The Right Kind of Retraction
A real bummer of a retraction in JACS last week, but it's an example of the scientific process doing what it's supposed to do.
The researchers had found a cool optical effect where a particular absorption band in a dye molecule got redshifted when you squeeze it between two plates spaced very, very close together (like microns). This effect also seems to affect things like reaction rates and selectivity and other sorts of things that, if you wanted to, could result in some very fancy reactions. But we, as a community, don't really have a super good grasp of why what's happening is happening. Noticeing a redshift in that dye's absorption band led the researchers to suggeest that the oddball chemistry happening in those tiny spaces are due to through-space electronic interactions. (If I'm reading their paper correctly, that is. I'm no spectroscopist.)

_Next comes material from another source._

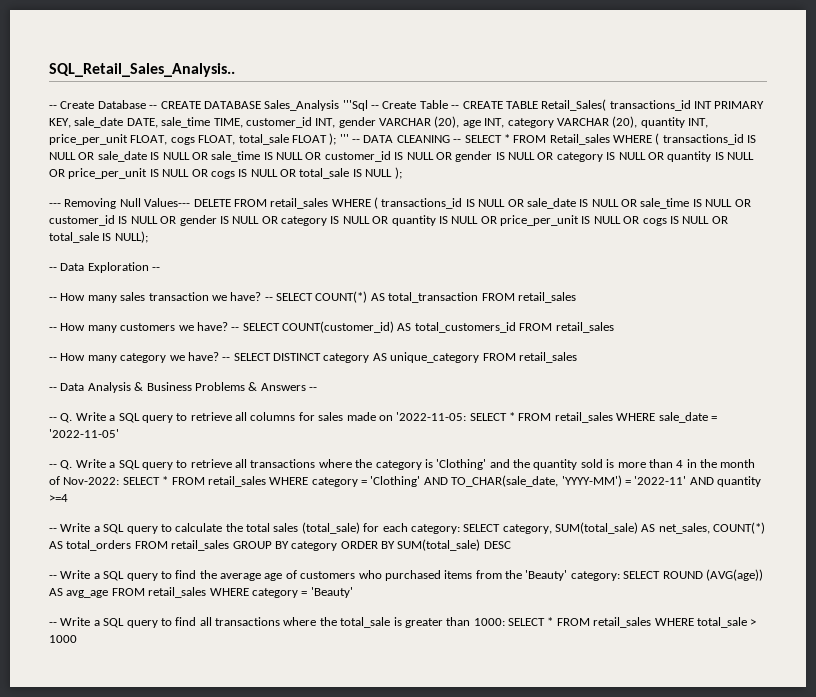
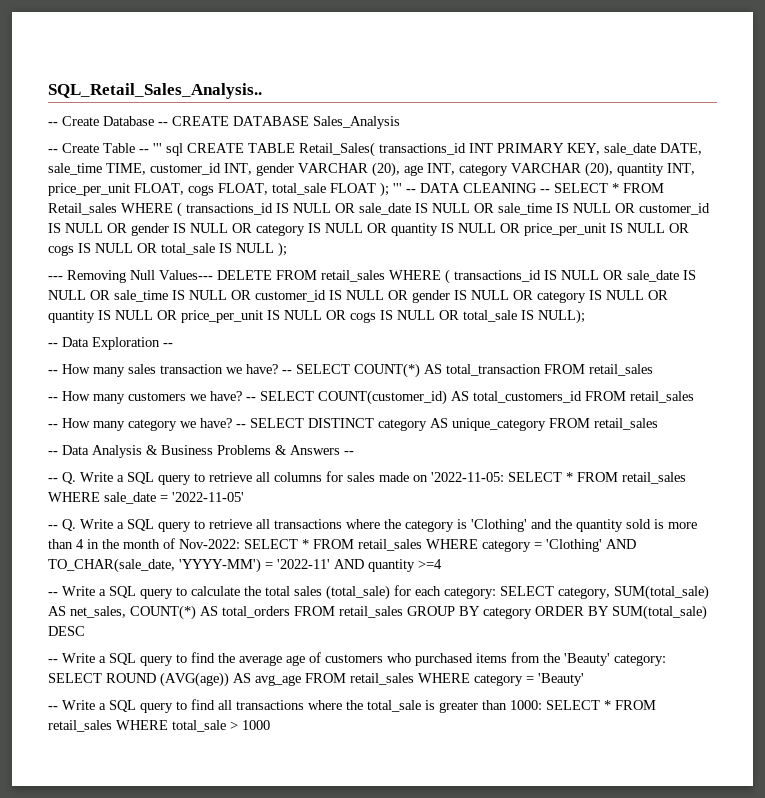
- -- Create Database -- CREATE DATABASE Sales_Analysis '''Sql -- Create Table -- CREATE TABLE Retail_Sales( transactions_id INT PRIMARY KEY, sale_date DATE, sale_time TIME, customer_id INT, gender VARCHAR (20), age INT, category VARCHAR (20), quantity INT, price_per_unit FLOAT, cogs FLOAT, total_sale FLOAT );
+ -- Create Database -- CREATE DATABASE Sales_Analysis
+ -- Create Table -- ''' sql CREATE TABLE Retail_Sales( transactions_id INT PRIMARY KEY, sale_date DATE, sale_time TIME, customer_id INT, gender VARCHAR (20), age INT, category VARCHAR (20), quantity INT, price_per_unit FLOAT, cogs FLOAT, total_sale FLOAT );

But, then, about a year and a half later, the team had been moving forward with the next set of experiments, and found that the effect they had seen was due to an optical artifact. That artifact was also present in their control experiments, making it harder to catch. Because they couldn't differentiate between the effects of those reflections and the effect they had proposed, they retracted the article.
It's really never fun to have to issue a correction or a retraction. But it appears that this one was due to the scientific process doing what it's designed to do: discover, replicate, and extend. If you're a new grad student in a lab, it's pretty typical to join a project and start by replicating the results described in a previous paper from the group. As a grad student, it gets you familiar with the equipment and process while having a good metric of whether or not you're ready to start doing new stuff. But as a PI, it gets more eyeballs on results. In the worst case, a new student can't replicate a result because a former student fabricated it. But in this case, it appears as though fresh eyes found an artifact that had gone unnoticed until then, and the authors of the paper did the right thing by retracting it.
I don't read a lot of the hardcore spectroscopy literature. But if I did, after this retraction, I'd be willing to trust the expertise of the lead auther and his lab more, not less.